Spatial Analysis: A Guide for Ecologists
Mark R T Dale and Marie-Josée Fortin
Cambridge University Press, £45.00
Knowledge of spatial analysis is a must-have for any ecologist nowadays, but keeping up to date with such a rapidly developing field is not an easy task. Fortunately, Mark Dale and Marie-Josée Fortin are here to make this task simpler with their latest edition of Spatial Analysis: A Guide for Ecologists.
Over its 12 chapters, the book provides an overview of the interaction between spatial and ecological processes, as well as a broad description of the methods available for the analysis of spatial patterns in ecological data. It presents in detail core concepts and methods of spatial analysis, but it manages to do so without losing the reader with too much theoretical and mathematical background.

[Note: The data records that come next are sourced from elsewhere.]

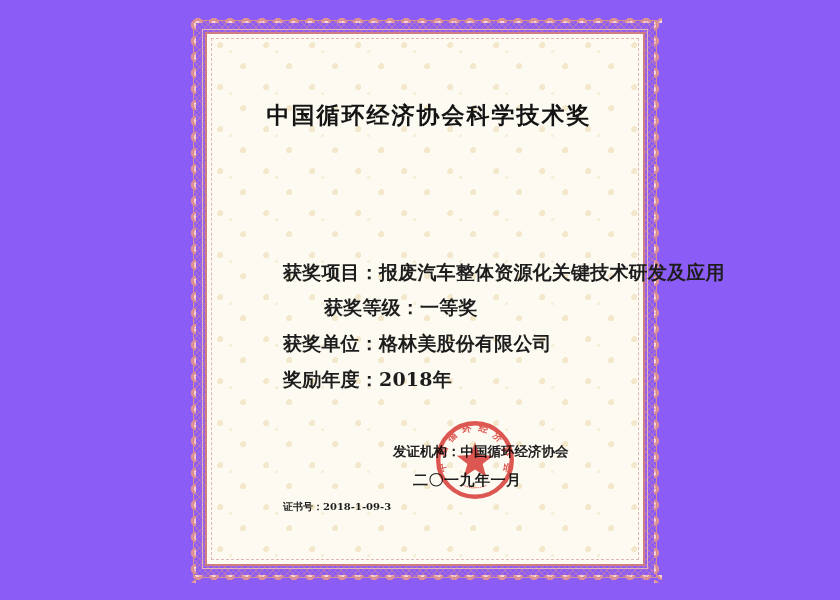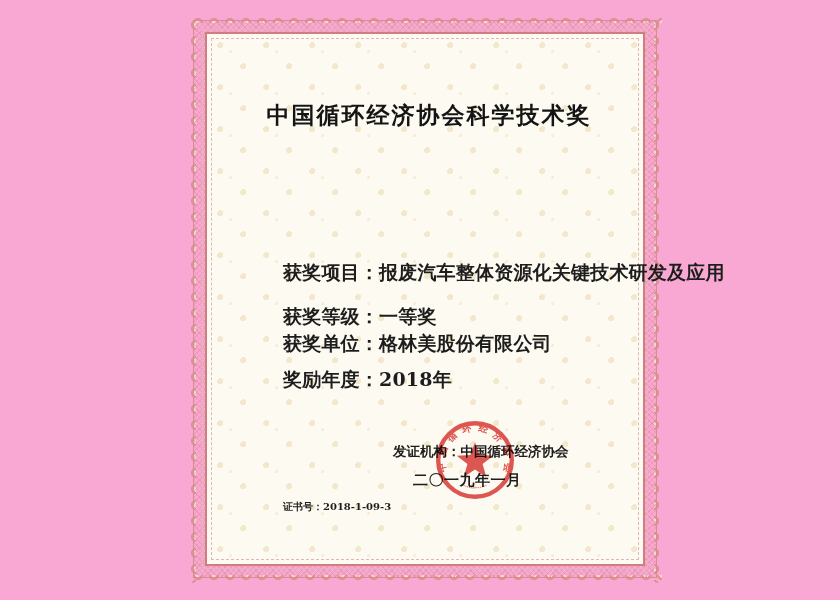--- a/index.html
+++ b/index.html
@@ -4,7 +4,7 @@
 <style>
   html,body { margin:0; padding:0; background:#ffffff; }
   .stage {
-    position:relative; width:840px; height:600px; background:#f9a8d4;
+    position:relative; width:840px; height:600px; background:#8b5cf6;
     font-family:"DejaVu Serif","Liberation Serif",serif; overflow:hidden;
   }
   .cert { position:absolute; left:183px; top:10px; width:484px; height:578px; }

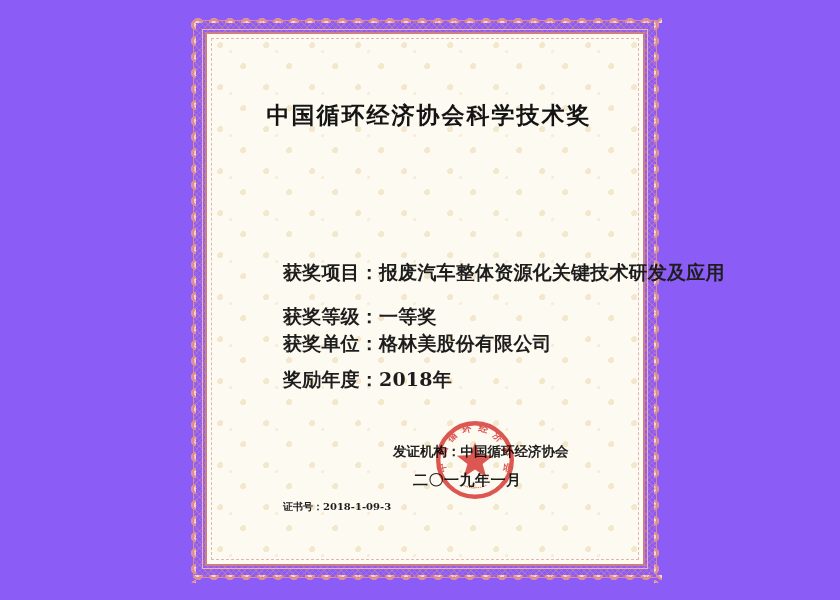--- a/index.html
+++ b/index.html
@@ -54,7 +54,7 @@
   .fields { position:absolute; left:100px; top:250px; width:340px; }
   .field-row { position:absolute; left:0; white-space:nowrap;
     font-size:19px; font-weight:700; color:#1d1d1d; letter-spacing:0.2px; }
-  .fr0 { top:0; } .fr1 { top:44px; } .fr2 { top:71px; } .fr3 { top:107px; }
+  .fr0 { top:0; } .fr1 { top:35px;margin-left:41px; } .fr2 { top:71px; } .fr3 { top:107px; }
 
   .issuer-line { position:absolute; left:210px; top:433px; white-space:nowrap;
     font-size:13.5px; font-weight:700; color:#1d1d1d; }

To facilitate the process of assimilating the information provided, visually appealing figures accompany the text in each chapter. In fact, it is the combination of a clear description of concepts and simple but explicit visual aids that really make this book shine.
You should look elsewhere for more practical or technical instructions on how to carry out spatial analysis. However, if you are looking to understand the need for spatial analysis in ecology and are uncertain how to perform and interpret the results, then look no further than this excellent book.
Overall, Spatial Analysis: A Guide for Ecologists is every bit the reference book it was crafted to be, and will be a useful reference for students, researchers and practitioners with all levels of experience.